-------- Material for the task --------

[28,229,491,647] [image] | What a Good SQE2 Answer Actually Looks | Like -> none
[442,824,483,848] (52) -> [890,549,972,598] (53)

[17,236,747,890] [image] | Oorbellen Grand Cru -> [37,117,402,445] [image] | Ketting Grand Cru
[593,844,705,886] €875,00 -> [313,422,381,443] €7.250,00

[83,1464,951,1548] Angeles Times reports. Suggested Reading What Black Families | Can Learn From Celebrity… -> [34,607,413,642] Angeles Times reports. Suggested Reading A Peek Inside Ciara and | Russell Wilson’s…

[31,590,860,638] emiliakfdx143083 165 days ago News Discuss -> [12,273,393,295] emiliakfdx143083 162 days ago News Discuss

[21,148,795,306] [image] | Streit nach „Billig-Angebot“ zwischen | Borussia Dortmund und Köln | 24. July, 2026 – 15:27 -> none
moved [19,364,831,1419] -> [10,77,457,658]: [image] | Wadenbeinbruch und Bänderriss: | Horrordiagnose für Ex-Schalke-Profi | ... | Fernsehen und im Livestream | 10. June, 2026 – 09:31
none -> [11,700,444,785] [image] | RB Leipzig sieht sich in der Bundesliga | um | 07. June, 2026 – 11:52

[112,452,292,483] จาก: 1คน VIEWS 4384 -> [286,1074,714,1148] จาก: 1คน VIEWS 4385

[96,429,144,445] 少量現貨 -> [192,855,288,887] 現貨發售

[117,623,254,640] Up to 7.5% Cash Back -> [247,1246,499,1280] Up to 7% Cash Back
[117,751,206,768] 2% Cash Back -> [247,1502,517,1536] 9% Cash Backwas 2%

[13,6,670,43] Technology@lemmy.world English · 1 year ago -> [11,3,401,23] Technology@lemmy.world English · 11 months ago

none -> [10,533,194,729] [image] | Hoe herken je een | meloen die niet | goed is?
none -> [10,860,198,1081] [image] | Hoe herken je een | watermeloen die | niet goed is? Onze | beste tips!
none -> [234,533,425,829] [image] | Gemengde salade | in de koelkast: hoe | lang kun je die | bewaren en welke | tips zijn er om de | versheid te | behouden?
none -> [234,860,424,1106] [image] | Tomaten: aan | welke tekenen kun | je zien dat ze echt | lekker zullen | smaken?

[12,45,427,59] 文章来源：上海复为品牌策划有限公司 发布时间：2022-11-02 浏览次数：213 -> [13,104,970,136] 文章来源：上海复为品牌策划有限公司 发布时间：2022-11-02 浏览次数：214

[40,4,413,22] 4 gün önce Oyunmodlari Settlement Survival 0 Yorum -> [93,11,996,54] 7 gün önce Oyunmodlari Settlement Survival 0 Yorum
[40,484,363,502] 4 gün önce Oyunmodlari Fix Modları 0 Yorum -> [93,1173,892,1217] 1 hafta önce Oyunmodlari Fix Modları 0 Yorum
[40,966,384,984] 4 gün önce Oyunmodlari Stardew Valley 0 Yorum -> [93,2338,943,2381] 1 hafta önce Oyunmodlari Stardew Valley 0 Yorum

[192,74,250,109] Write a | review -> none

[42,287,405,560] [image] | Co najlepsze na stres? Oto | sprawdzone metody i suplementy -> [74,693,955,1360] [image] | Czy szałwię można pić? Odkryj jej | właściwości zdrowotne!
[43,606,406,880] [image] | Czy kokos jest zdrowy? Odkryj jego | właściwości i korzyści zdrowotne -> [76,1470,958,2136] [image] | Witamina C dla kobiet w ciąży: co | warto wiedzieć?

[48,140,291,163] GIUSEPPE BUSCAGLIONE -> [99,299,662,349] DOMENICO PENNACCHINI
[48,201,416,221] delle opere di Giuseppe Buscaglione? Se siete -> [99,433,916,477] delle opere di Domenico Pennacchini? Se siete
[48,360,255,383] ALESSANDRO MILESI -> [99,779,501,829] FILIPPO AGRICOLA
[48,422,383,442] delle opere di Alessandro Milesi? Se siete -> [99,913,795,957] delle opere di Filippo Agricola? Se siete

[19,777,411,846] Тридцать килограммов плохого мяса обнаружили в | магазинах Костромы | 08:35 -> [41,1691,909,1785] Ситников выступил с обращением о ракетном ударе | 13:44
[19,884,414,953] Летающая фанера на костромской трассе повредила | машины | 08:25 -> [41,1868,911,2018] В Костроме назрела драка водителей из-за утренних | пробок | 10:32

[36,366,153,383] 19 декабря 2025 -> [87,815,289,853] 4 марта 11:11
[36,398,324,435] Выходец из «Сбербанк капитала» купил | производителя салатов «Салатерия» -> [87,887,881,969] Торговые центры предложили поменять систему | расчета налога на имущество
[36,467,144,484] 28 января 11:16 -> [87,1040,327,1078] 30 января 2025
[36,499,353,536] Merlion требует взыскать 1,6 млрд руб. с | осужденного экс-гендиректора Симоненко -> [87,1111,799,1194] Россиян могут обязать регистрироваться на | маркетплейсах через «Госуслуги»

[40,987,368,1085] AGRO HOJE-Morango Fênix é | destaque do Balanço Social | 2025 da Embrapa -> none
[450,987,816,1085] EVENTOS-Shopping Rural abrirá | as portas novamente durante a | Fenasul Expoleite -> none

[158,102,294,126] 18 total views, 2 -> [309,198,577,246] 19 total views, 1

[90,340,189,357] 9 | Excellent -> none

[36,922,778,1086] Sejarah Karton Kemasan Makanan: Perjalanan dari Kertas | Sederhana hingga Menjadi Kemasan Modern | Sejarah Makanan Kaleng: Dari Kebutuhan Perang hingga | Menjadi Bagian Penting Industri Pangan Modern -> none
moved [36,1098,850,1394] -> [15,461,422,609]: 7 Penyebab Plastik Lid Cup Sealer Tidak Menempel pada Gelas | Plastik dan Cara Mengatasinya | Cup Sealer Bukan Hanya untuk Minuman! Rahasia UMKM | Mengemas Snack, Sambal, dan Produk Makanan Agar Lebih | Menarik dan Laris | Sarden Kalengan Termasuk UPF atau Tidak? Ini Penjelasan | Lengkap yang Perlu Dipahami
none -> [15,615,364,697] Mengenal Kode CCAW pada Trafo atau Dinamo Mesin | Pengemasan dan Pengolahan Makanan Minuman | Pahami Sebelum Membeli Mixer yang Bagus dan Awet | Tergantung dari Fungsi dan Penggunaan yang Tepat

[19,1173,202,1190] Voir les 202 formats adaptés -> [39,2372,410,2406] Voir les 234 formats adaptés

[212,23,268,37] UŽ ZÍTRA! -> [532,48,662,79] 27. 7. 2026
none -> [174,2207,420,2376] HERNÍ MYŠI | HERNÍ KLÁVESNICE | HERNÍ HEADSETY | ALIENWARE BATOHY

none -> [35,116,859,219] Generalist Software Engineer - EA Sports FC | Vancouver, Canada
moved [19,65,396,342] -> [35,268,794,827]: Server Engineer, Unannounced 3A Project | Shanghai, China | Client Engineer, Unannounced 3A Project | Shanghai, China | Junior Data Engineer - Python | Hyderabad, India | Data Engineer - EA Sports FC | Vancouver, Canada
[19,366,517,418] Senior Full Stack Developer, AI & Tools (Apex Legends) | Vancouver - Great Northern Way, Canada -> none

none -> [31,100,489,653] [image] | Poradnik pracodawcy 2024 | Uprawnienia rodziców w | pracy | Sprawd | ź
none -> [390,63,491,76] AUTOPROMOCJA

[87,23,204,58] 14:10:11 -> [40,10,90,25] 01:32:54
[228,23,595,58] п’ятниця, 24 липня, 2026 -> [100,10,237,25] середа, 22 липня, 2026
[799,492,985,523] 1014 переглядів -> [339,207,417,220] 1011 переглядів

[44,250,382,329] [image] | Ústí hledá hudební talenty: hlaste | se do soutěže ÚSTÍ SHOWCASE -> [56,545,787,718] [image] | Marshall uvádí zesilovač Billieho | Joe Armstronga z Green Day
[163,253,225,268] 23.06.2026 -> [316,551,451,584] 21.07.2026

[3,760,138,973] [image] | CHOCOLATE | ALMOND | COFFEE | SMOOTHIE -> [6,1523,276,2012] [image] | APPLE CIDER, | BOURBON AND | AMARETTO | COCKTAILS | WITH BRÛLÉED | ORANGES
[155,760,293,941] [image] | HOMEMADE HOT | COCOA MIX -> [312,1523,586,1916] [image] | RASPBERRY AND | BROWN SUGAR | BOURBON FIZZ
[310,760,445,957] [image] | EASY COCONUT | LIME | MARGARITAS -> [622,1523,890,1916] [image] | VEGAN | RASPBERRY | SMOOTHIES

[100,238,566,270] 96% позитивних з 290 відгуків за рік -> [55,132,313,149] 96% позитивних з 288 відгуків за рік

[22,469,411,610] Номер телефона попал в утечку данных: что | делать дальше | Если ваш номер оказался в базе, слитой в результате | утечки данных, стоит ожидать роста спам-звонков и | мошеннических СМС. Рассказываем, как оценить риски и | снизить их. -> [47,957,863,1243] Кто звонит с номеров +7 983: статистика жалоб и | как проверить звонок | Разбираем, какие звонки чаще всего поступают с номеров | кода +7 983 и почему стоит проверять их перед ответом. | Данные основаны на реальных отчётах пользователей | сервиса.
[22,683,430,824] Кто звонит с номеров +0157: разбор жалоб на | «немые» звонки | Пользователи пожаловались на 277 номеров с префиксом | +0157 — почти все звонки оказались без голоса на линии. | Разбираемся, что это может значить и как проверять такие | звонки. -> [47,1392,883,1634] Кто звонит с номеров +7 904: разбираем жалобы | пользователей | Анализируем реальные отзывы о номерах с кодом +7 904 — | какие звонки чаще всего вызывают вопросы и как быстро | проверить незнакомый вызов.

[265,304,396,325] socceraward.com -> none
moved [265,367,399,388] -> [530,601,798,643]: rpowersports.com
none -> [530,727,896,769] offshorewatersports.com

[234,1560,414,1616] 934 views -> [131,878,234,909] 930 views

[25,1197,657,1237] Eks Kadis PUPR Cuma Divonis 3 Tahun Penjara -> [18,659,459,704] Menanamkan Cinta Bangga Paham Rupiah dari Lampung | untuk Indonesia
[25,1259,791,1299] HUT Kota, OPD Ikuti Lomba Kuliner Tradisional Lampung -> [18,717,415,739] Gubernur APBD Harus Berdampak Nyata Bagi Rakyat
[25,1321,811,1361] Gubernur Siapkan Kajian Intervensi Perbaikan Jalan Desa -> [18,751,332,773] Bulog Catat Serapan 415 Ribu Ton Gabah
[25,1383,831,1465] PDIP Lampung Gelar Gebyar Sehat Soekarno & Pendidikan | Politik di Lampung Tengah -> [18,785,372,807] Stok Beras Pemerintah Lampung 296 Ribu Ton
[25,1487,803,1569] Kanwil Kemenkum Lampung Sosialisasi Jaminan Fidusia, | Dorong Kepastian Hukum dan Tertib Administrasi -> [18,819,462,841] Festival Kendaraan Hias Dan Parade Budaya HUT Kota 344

--------

#### Your objective
Could you please retype the lines from the start of the data through the line with "[17,236,747,890] [image] |", both included, and nothing else?

#### Task solution
[28,229,491,647] [image] | What a Good SQE2 Answer Actually Looks | Like -> none
[442,824,483,848] (52) -> [890,549,972,598] (53)

[17,236,747,890] [image] | Oorbellen Grand Cru -> [37,117,402,445] [image] | Ketting Grand Cru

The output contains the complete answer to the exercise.